以上に述べた本実施形態によれば、第1ナット22Aに加締め部123Aを形成して第2ナット22Bを一体化すると、ダブルナットの効果により、ナット22が緩み出す緩み出しトルクを格段に大きくでき、ナット22の緩み出しトルクの増加を図ることが可能となる。これにより、例えば、加締め工程でのポンチ103による加締め荷重を抑えて第1ナット22Aの加締め部123Aの加締め量を少なくしても緩み止め効果が得られることになり、加締めによるナット22の耐久性低下を抑制しつつ緩み止めを図ることができる。
また、第1ナット22Aの各加締め部123Aが、上記したように第2ナット22Bをロッド21の先端方向に押圧することにより、第2ナット22Bを、回転させることなく締め付けた状態とすることができるため、第2ナット22Bの締め付けトルクの管理が不要となり、第2ナット22Bの組み付け性を向上させることができる。
なお、第2ナット22Bの凹部81Bを、図5(a)に示すように、内周面83Bが段面82B側ほど小径となるテーパ状をなすようにしても良く、図5(b)に示すように、内周面83Bが段面82B側ほど大径となるテーパ状をなすようにしても良い。これにより、内周面83Bの表面積が増大するため、第1ナット22Aの延長部121Aと第2ナット22Bの凹部81Bとの接触面積を増やすことができ、これらの間の摩擦抵抗を増大させることができる。したがって、ナット22の緩み出しトルクの増加を図ることが可能となる。
また、図5(c)に示すように、第2ナット22Bの当接面53B側に、凹部81Bに加えて、当接面53Bから軸方向に凹む環状溝125Bを形成しても良く、図5(d)に示すように、このような環状溝125Bを複数形成しても良い。これにより加締め部123Aの肉を凹部81Bに加えて環状溝125Bに入り込ませることになるため、第1ナット22Aの加締め部123Aと第2ナット22Bとの接触面積を増やすことができ、これらの間の摩擦抵抗を増大させることができる。したがって、ナット22の緩み出しトルクの増加を図ることが可能となる。

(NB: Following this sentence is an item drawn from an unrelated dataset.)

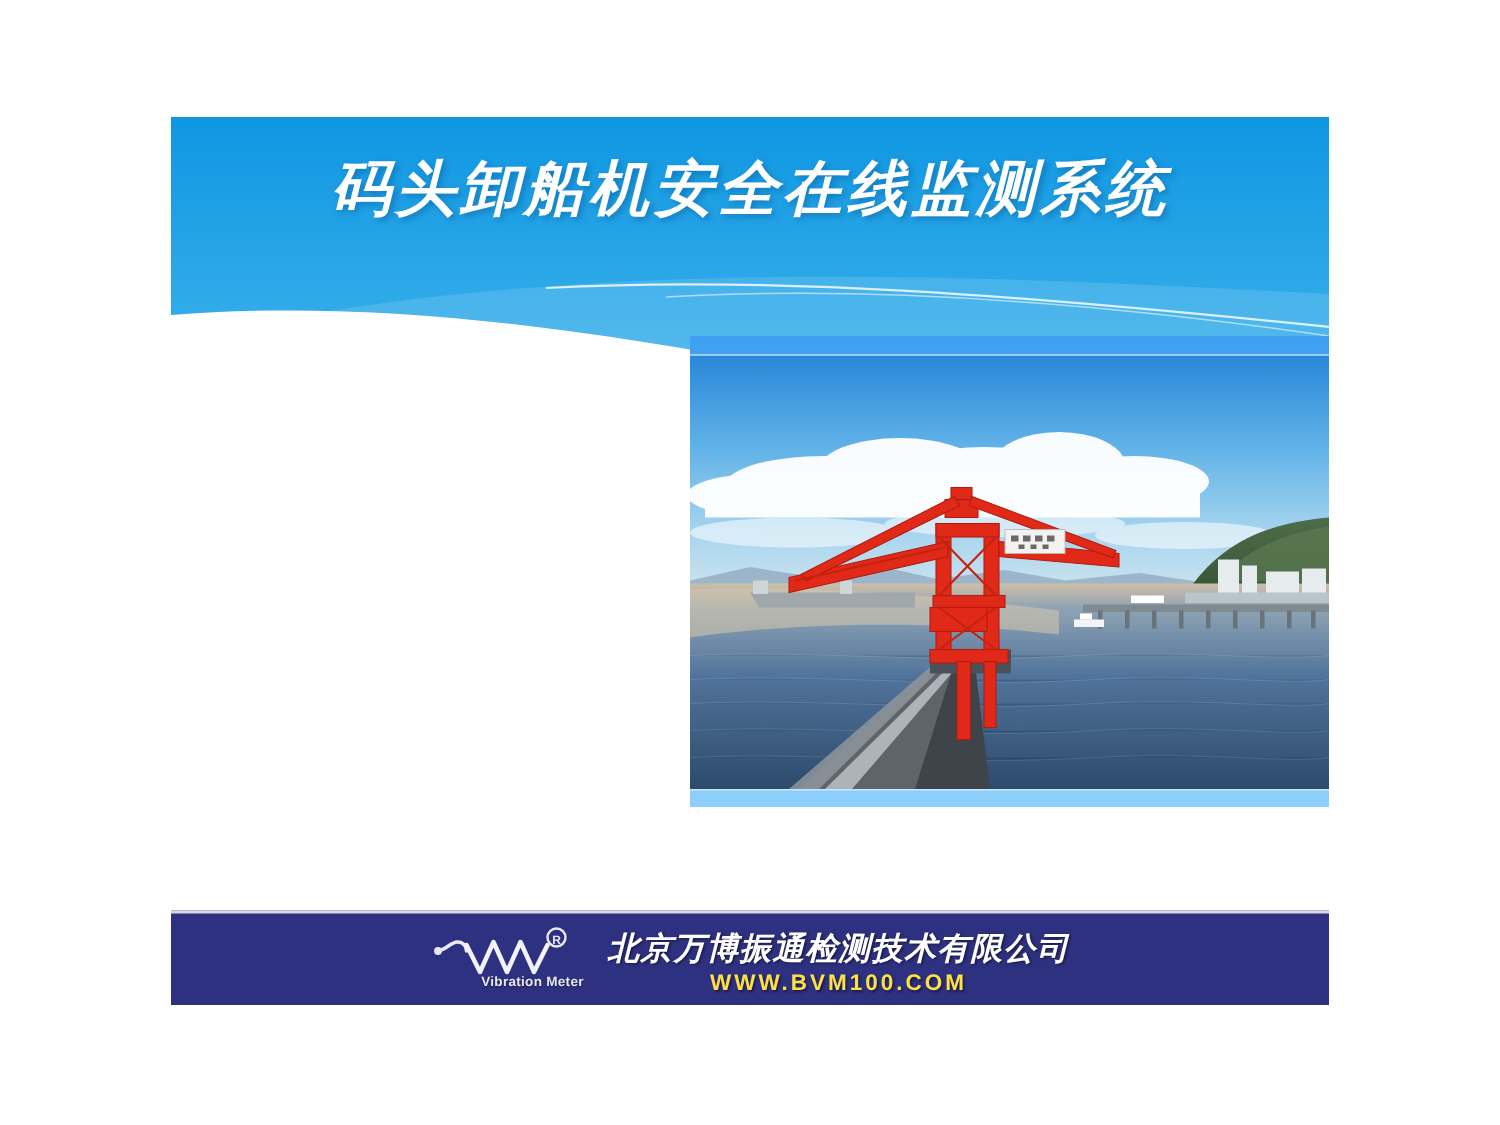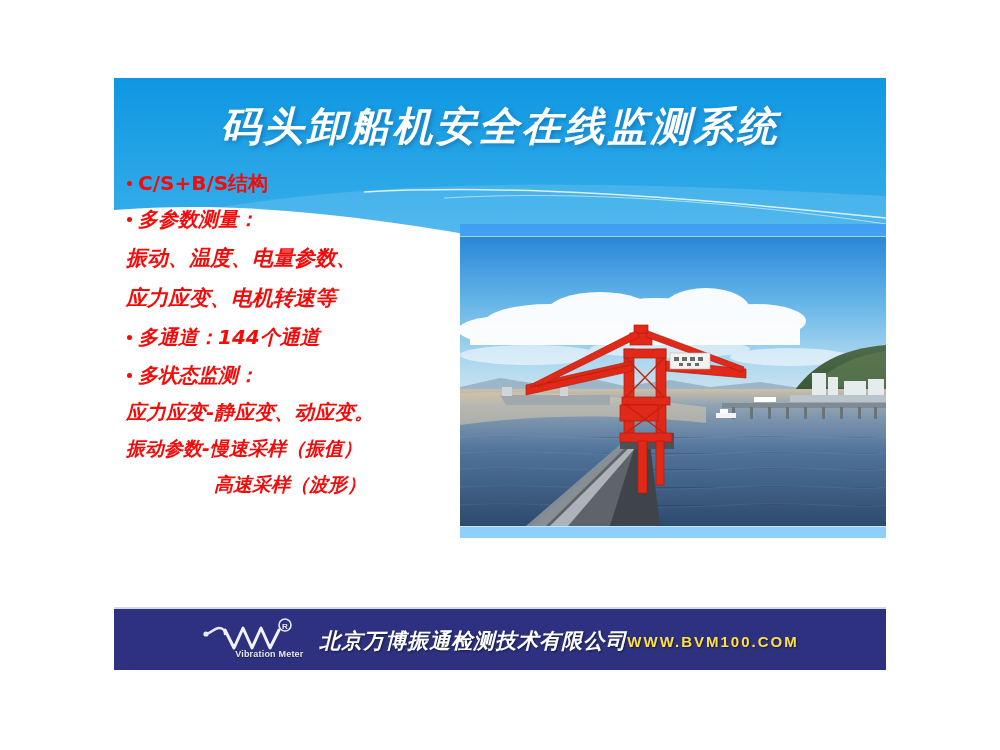"C/S+B/S结构" div.body-text { html: <div> <div>C/S+B/S结构</div> <div>多参数测量：</div> <div>振动、温度、电量参数、</div> <div>应力应变、电机转速等</div> <div>多通道：144个通道</div> <div>多状态监测：</div> <div>应力应变-静应变、动应变。</div> <div>振动参数-慢速采样（振值）</div> <div>高速采样（波形）</div> </div> -> none }
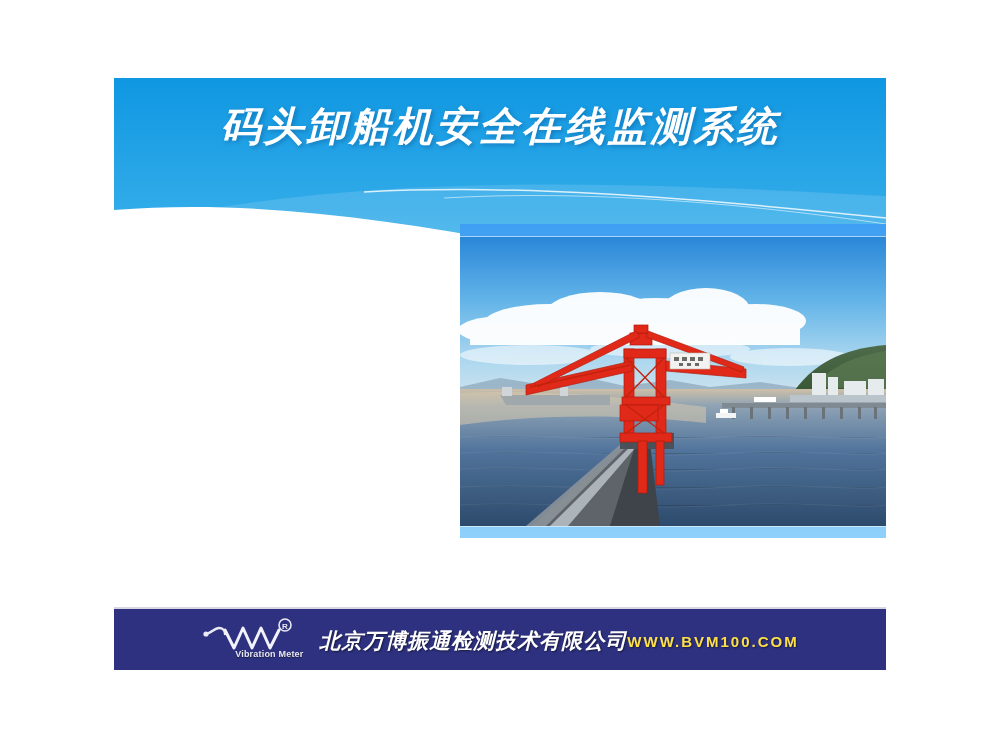"北京万博振通检测技术有限公司" .footer-text { flex-direction: row -> column }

以上に述べた実施形態は、ナットをボルトに螺合させて締結する締結方法であって、前記ナットは、座面側の第1ナットと、該第1ナットの前記座面とは反対側に前記第1ナットと当接して配置される第2ナットと、からなり、前記第2ナットには、前記第1ナット側の端面の内周側に凹部が形成されており、前記第1ナットの前記第2ナット側の端部を外周方向から複数カ所ポンチで加締める加締め工程を行うことで、前記第1ナットの肉を周方向に部分的に前記ボルトの先端側に延びるように流動させて前記凹部内に入り込ませる。これにより、第1ナットと第2ナットを一体化できることになり、ダブルナットの効果により、ナットが緩み出す緩み出しトルクの増加を図ることが可能となる。これにより、ナットの加締め量を少なくしても緩み止め効果が得られることになり、加締めによるナットの耐久性低下を抑制しつつ緩み止めを図ることができる。
また、上記実施形態は、流体が封入されたシリンダ内に摺動可能に設けられるピストンと、前記ピストンに設けられ、流体が流通する流路と、前記ピストンおよび前記流路を開閉する環状のディスクバルブに一端側が挿通され、他端側が前記シリンダから外部に延出されるロッドと、前記ロッドの一端側に形成されたネジ部に螺合され、前記ピストンおよび前記ディスクバルブに軸力を付与するナットと、を備えたシリンダ装置であって、前記ナットは、座面側の第1ナットと、該第1ナットの前記座面とは反対側に前記第1ナットと当接して配置される第2ナットと、からなり、前記第2ナットには、前記第1ナット側の端面の内周側に凹部が形成されており、前記第1ナットの前記第2ナット側の端部の外周側には、周方向の複数カ所に加締め部が形成され、前記加締め部は、肉を前記ロッドの先端側に延びるように流動させて前記凹部内に入り込ませていることを特徴とする。これにより、第1ナットと第2ナットを一体化できることになり、ダブルナットの効果により、ナットが緩み出す緩み出しトルクの増加を図ることが可能となる。これにより、ナットの加締め量を少なくしても緩み止め効果が得られることになり、加締めによるナットの耐久性低下を抑制しつつ緩み止めを図ることができる。